95. A computer program according to claim 94, wherein, when executed by the network entity system and responsive to receipt of the token granting token, the set of instructions causes the network entity system to generate a token for issuance to the device and store said generated token in conjunction with said identifier (400a) in a token repository.

96. A computer program according to claim 93, wherein, when executed by the network entity system and responsive to said token request, the set of instructions causes the network entity system to identify and retrieve a valid token corresponding to said identifier (400a) and to securely transmit the retrieved token for reception by the device, whereby to trigger said token retrieval process.

97. A computer program according to any one of claim 90 to claim 96, wherein, when executed by the network entity system, the set of instructions causes the network entity system to cooperate with a network access portion in the network (305a), said network access portion being arranged to cooperate with a corresponding network access portion on the device such that access by said application to said network is granted on the basis of at least said cryptographic credential corresponding to said application.

98. A method for enabling single sign on access to services for an application (120) running on a device and a service (320) provided by a computer system, the computer system being located on a network (305a), the method comprises:

receiving data indicative of an application identifier (400a);

99. A method according to claim 98, wherein the received data comprises a cryptographic credential (Ck) corresponding to said application and the access control portion is arranged to validate the cryptographic credential.

100. A method according to claim 98 or claim 99, wherein the identifier (400a) further corresponds to a user of the application.

101. A method according to any one of claim 98 to claim 100, wherein the identifier (400a) further corresponds to said device.

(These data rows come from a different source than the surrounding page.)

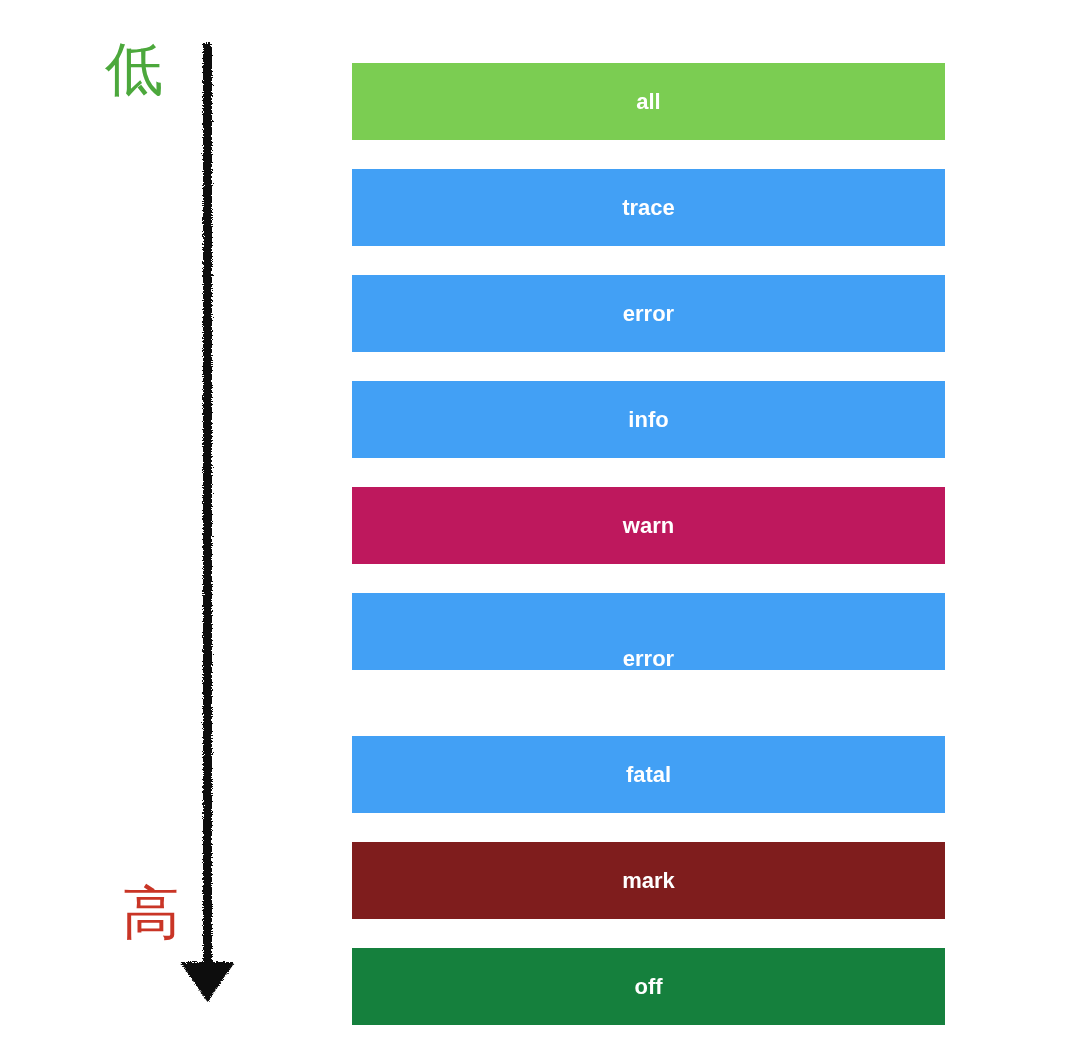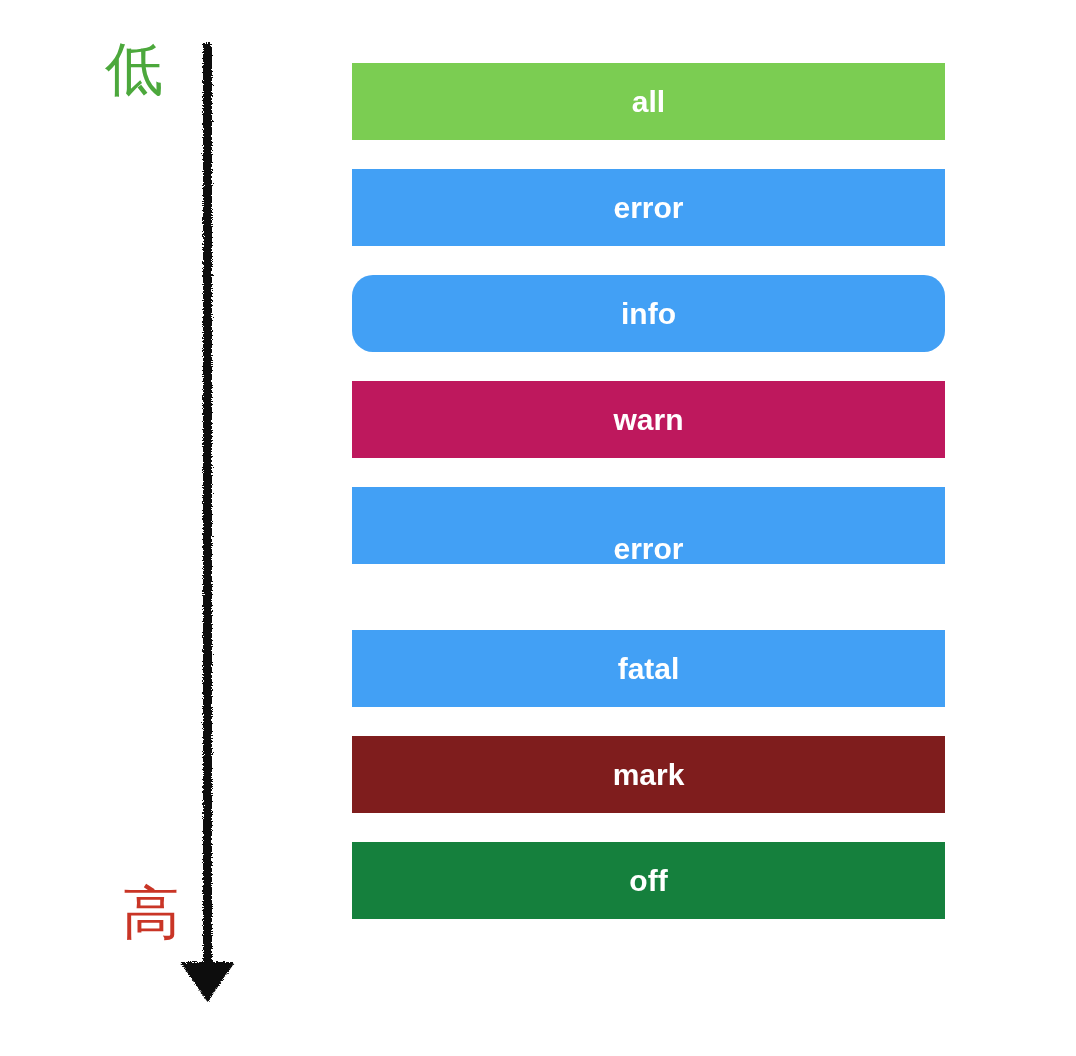--- a/index.html
+++ b/index.html
@@ -82,7 +82,7 @@
 
   .level-bar-label {
     color: #ffffff;
-    font-size: 30px;
+    font-size: 22px;
     font-weight: bold;
     letter-spacing: 0px;
     line-height: 1;

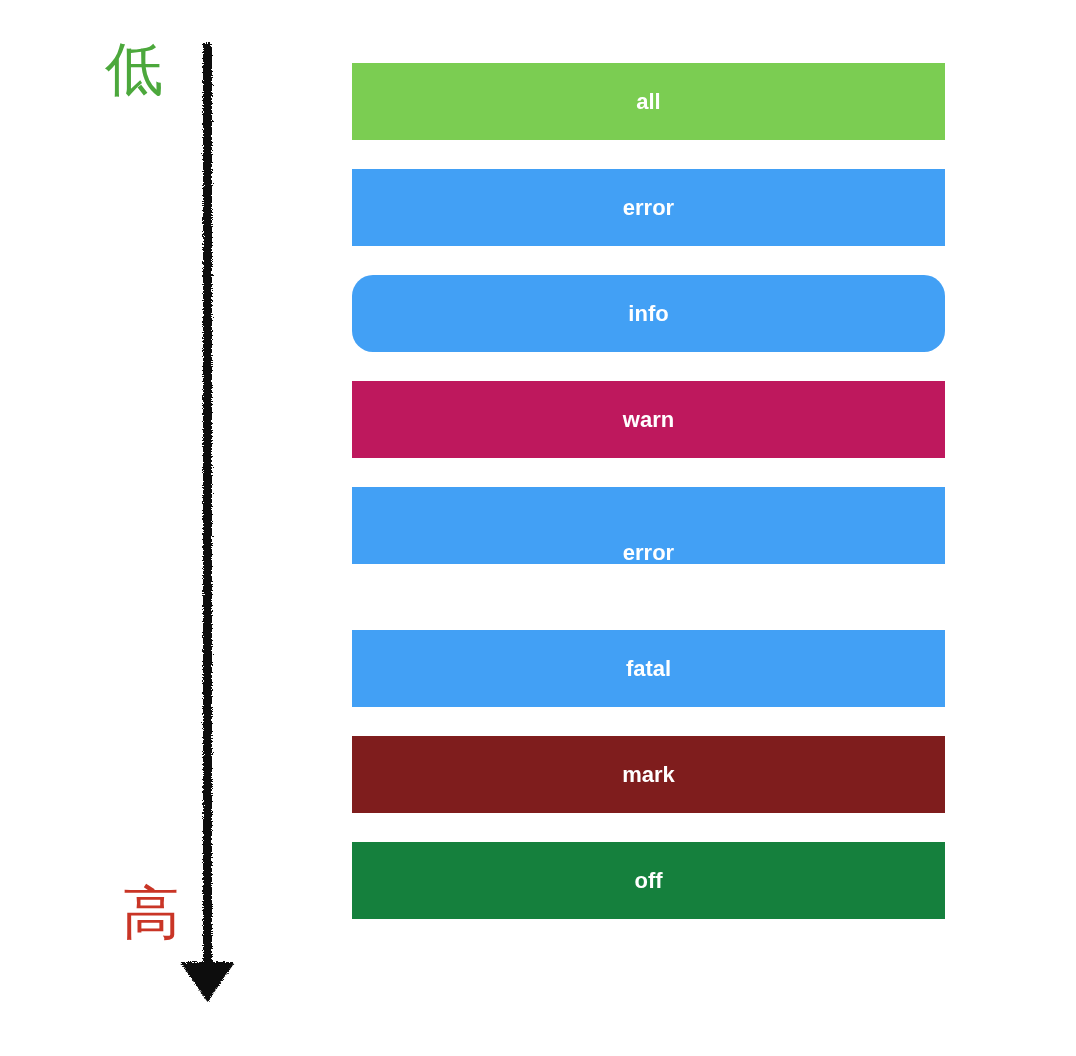--- a/index.html
+++ b/index.html
@@ -122,6 +122,9 @@
       <span class="level-bar-label">all</span>
     </div>
 
+    <div class="level-bar" style="background-color: rgb(66, 160, 245);">
+      <span class="level-bar-label">trace</span>
+    </div>
 
     <div class="level-bar" style="background-color: rgb(66, 160, 245);">
       <span class="level-bar-label">error</span>

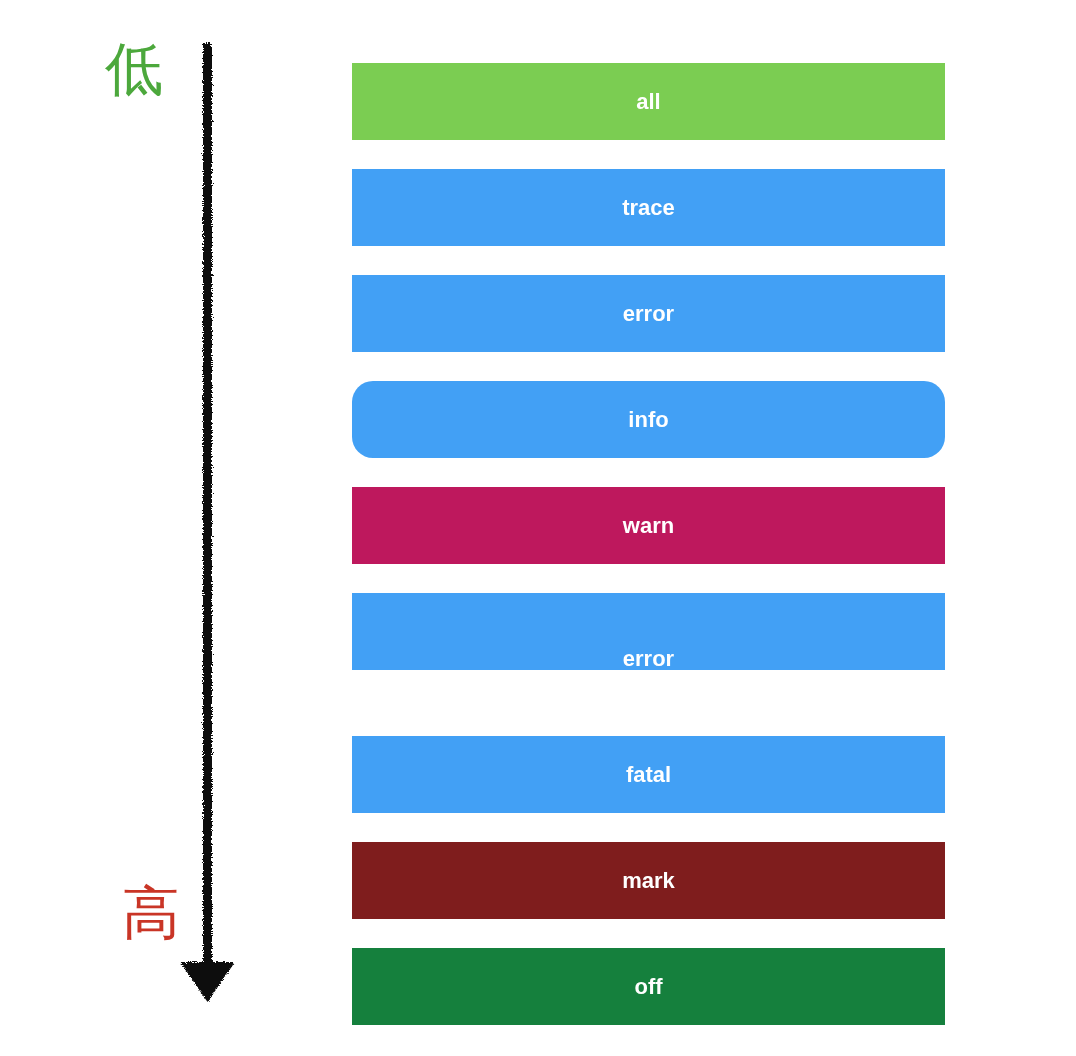--- a/index.html
+++ b/index.html
@@ -130,7 +130,7 @@
       <span class="level-bar-label">error</span>
     </div>
 
-    <div class="level-bar" style="background-color: rgb(66, 160, 245); border-radius: 21px;">
+    <div class="level-bar" style="background-color: rgb(66, 160, 245);">
       <span class="level-bar-label">info</span>
     </div>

102. A method according to any one of claim 98 to claim 101, wherein, responsive to a token request message comprising said identifier (400a) from the application, the method comprises selectively triggering a token retrieval process or a token generation process, selection of a given process being dependent on the presence of a token corresponding to said identifier (400a) within the token request message being stored in the token repository (360, 370).

103. A method according to claim 102, wherein, responsive to said token request message, the method comprises identifying a valid token granting token corresponding to said identifier (400a) and securely transmitting the identified token granting token to the device, whereby to perform said token generation process.

104. A method according to claim 102, wherein, responsive to said token request, identifying and retrieving a valid token corresponding to said identifier (400a) and securely transmitting the retrieved token to the device, whereby to trigger said token retrieval process.

105. A method according to any one of claim 99 to claim 104, wherein the method comprises causing a network access portion in the network (305a) to cooperate with a corresponding network access portion on the device such that access by said application to said network is granted on the basis of at least said cryptographic credential corresponding to said application.